Detailed Description

Objectives: The main aim of this study is to summarise current knowledge about the relationship between functional joint blockage and chained muscle spasm. To verify the relationship between sacroiliac joint blockage and piriformis muscle using combined therapy as a diagnostic tool, where the main parameter monitored will be the intensity of piriformis muscle irritability before and after sacroiliac joint mobilisation.

Methods: Measurements will be taken on a group of 40 subjects. The research sample consists of people aged 18-60, randomly divided into an experimental and a control group. All subjects underwent an initial palpation examination of the piriformis muscle, during which the level of pain was determined on a numerical pain scale. All subjects then underwent measurement of the piriformis muscle's irritability threshold using the "Beauty-line device 4000 Topline" device. The experimental group then underwent therapeutic intervention in the form of sacroiliac joint mobilisation using the "Cluster of Lasslet" technique. This was followed by 30 minutes of relaxation. The control group received no therapeutic intervention and only 30 minutes of relaxation between the initial and final examinations.
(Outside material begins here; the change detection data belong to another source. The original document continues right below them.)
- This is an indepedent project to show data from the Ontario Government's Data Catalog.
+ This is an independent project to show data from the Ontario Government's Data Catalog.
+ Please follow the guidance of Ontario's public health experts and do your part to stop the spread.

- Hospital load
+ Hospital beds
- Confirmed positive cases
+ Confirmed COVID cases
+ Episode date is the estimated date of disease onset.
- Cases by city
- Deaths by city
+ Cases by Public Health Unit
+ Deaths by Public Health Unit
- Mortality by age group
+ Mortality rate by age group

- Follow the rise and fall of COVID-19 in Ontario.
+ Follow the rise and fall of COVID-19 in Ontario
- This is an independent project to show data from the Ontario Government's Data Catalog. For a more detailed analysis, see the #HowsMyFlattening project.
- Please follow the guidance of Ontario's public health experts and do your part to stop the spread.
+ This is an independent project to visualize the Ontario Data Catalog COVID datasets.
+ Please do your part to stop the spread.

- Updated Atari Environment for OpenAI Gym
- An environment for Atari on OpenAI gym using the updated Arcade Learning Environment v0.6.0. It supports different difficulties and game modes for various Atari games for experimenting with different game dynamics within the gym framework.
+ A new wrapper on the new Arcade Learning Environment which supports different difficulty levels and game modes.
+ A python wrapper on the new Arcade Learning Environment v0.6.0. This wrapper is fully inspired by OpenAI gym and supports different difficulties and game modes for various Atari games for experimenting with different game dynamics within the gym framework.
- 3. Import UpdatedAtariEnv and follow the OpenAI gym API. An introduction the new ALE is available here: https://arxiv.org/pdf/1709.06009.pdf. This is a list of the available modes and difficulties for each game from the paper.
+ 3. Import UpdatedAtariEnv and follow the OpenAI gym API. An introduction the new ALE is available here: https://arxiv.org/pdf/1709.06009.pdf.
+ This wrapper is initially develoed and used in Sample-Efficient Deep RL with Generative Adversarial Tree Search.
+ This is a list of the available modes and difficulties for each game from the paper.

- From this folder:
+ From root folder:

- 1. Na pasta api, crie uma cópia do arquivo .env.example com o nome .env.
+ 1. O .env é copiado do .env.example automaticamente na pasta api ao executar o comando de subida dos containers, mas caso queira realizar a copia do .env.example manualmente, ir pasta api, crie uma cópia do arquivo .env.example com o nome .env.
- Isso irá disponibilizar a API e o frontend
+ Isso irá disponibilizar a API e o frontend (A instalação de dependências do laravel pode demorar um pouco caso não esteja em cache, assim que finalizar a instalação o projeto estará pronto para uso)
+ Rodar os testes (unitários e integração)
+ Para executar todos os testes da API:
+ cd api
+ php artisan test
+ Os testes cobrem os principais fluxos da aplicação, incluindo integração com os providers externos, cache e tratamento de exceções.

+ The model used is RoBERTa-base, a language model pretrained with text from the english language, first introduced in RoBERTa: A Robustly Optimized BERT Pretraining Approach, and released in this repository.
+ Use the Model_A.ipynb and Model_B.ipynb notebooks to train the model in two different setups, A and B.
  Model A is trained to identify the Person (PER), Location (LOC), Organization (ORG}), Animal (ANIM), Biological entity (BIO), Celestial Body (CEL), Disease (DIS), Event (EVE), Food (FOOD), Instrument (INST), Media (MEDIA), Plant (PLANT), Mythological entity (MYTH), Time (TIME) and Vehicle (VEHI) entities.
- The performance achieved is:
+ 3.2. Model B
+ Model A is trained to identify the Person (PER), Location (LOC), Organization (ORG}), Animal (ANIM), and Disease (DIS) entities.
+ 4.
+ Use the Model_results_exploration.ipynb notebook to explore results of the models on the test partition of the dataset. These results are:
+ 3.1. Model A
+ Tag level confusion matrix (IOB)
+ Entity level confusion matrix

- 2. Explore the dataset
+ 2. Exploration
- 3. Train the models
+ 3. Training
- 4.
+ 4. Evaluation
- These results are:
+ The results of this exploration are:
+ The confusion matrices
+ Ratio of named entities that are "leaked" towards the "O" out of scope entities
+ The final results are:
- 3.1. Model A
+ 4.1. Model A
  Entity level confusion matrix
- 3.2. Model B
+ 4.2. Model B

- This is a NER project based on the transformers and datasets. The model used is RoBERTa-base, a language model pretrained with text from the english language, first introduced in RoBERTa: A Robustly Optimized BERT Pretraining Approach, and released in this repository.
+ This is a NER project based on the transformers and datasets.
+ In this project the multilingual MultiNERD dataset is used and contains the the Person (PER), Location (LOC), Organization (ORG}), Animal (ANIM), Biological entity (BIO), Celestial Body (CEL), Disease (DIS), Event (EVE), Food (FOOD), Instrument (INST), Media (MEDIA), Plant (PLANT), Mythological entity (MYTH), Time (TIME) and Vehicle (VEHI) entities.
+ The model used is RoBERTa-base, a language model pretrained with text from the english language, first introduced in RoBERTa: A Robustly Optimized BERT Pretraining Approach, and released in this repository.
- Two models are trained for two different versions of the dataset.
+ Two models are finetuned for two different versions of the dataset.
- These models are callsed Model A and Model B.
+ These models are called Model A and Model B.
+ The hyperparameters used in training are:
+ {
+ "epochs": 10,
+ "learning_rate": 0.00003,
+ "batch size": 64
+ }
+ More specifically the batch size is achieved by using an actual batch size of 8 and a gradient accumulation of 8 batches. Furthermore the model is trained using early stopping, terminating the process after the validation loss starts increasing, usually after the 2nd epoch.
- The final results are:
Both groups then underwent the same final examination as at the beginning.

The investigators expect a change in piriformis muscle hypertonicity after sacroiliac joint mobilisation, including a reduction in pain in this muscle, at a statistical significance level of 5%.

Conditions

NO DECOMPENSATED ILLNESS; Muscle Cramps; Joint Dysfunction

Study Design

• Allocation Method: RANDOMIZED
• Intervention Model: PARALLEL
• Primary Study Purpose: TREATMENT
• Blinding Strategy: NONE

Study Groups

Experimental investigated group

Group to which the mobilization technique will be applied to the sacroiliac joint according to "Cluster of Lasslet"

Group Type: EXPERIMENTAL

Mobilization technique for sacroiliac joint

Intervention Type: PROCEDURE

The subject lies on their stomach, mobilization maneuvers are performed, a total of 4 maneuvers according to the recommended "Cluster of Lasslet" procedure for the sacroiliac joint.

Control non-investigated group

A control group that undergoes an initial examination but subsequently receives no therapy. After 30 minutes of quiet rest, it is examined again.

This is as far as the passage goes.